TÜRKİYE İLK DEFA
FARKLI BAKAR OLDU...
2007, PKK terörü ve Kürt sorunu açısından, önemli bir dönüm noktasını yaşattı. Bu gelişme, hem Türkiye, hem PKK, hem de Kuzey Irak açısından son derece kritik bir süreci başlattı.

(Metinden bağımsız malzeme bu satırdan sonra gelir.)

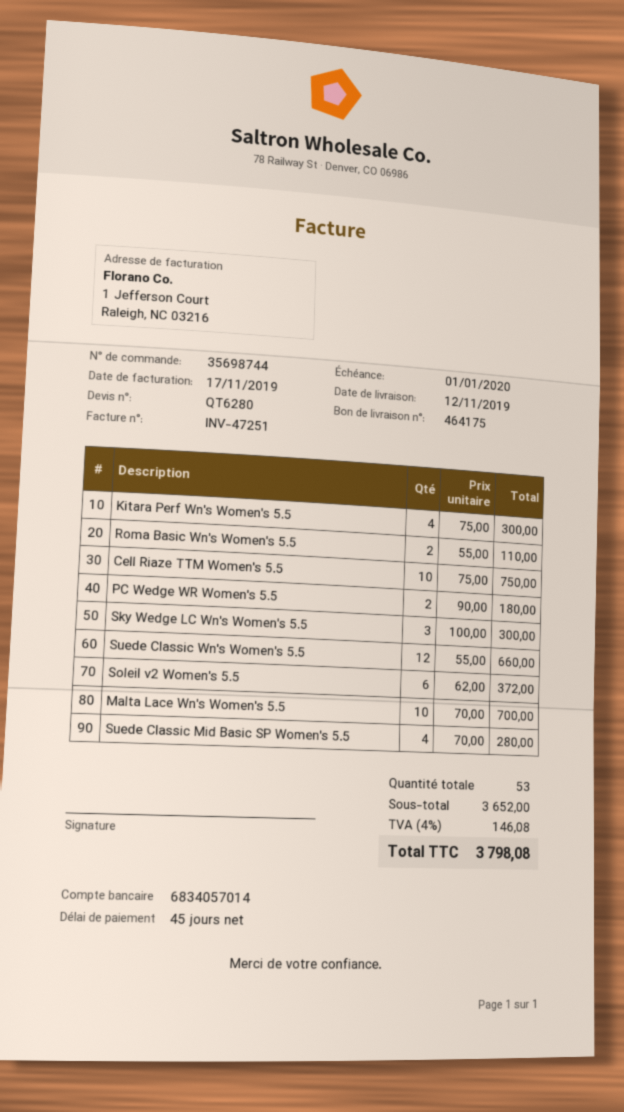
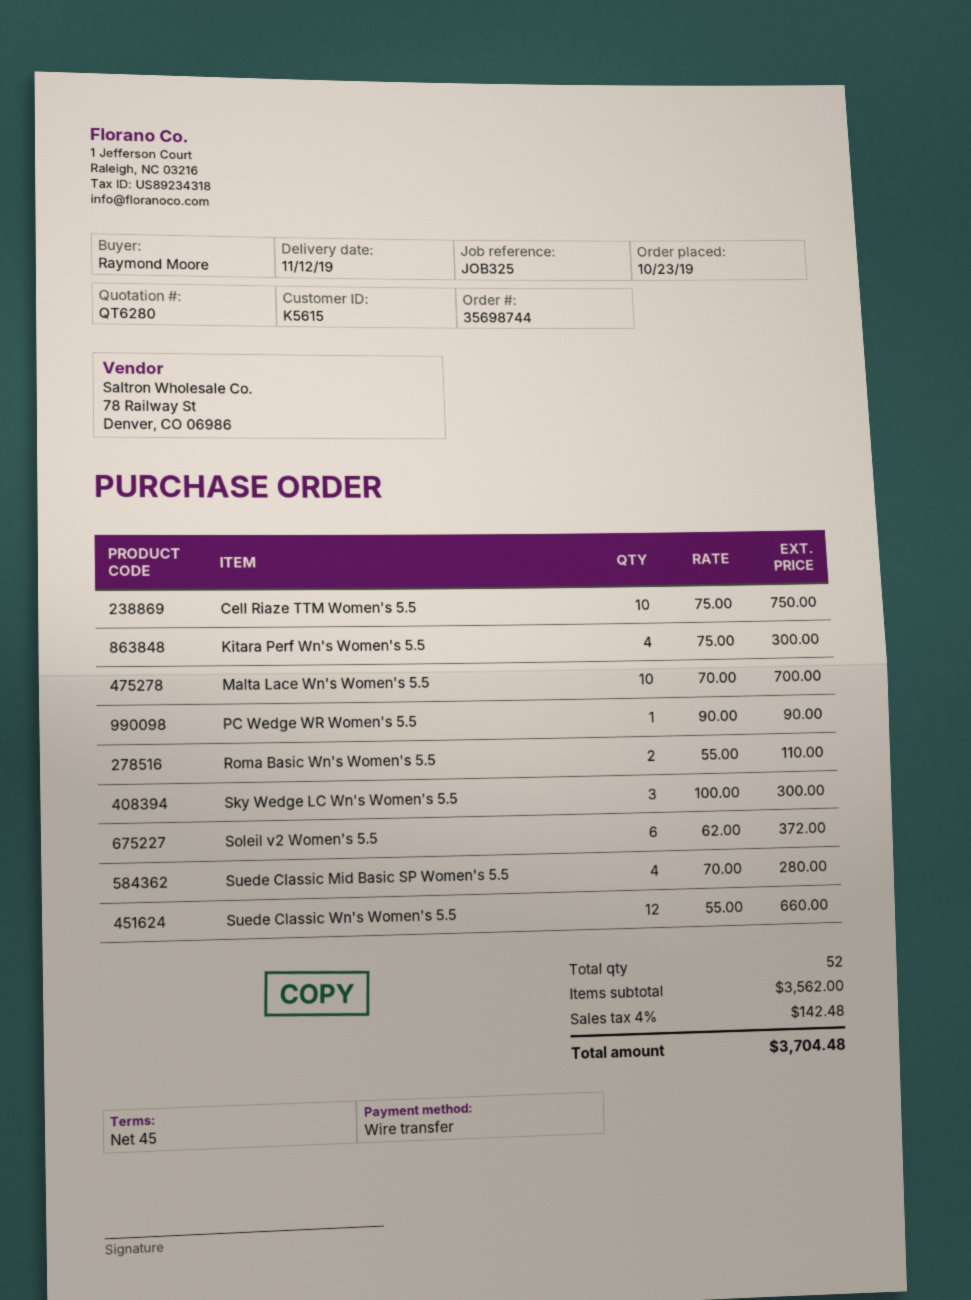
PC Wedge WR Women's 5.5: 2 x 90.00 = 180.00 -> 1 x 90.00 = 90.00
total quantity: 53 -> 52
subtotal: 3652.00 -> 3562.00
tax: 4% = 146.08 -> 4% = 142.48
total: 3798.08 -> 3704.48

İlk defa, her iki tarafın eski alışkanlıklarını, bilinen tutumlarını bıraktıkları ve yepyeni bir mücadeleye girdikleri gözlendi.
PKK, SAHNEYE FARKLI
BİR OYUNLA ÇIKTI
- PKK, DTP’yi TBMM’ye soktu ve partinin söylemini değiştirdi. Daha radikal, başkaldıran ve federatif bir çözüm formülünü savunan bir DTP ortaya çıktı. PKK’da silahlı mücadeleye geri döndü. İntihar saldırıları, büyüklü küçüklü suikastlarla, Türkiye’yi ayağa kaldırdı ve askeri tahrik edip, Kuzey Irak’ta mücadeleye zorladı. Amacı, Güneydoğu’da kaybettiği zemini yakalamaktı. DTP’yi meclis’ten attırmak, Belediye başkanlarına demeçler verdirip görevden alınmalarını ve hapishaneye girmelerini sağlamaktı. Bu şekilde mağdur duruma düşecek ve Kürt halkına “görüyor musunuz, Türkler bize tahammül edemiyorlar” diyebilecekti.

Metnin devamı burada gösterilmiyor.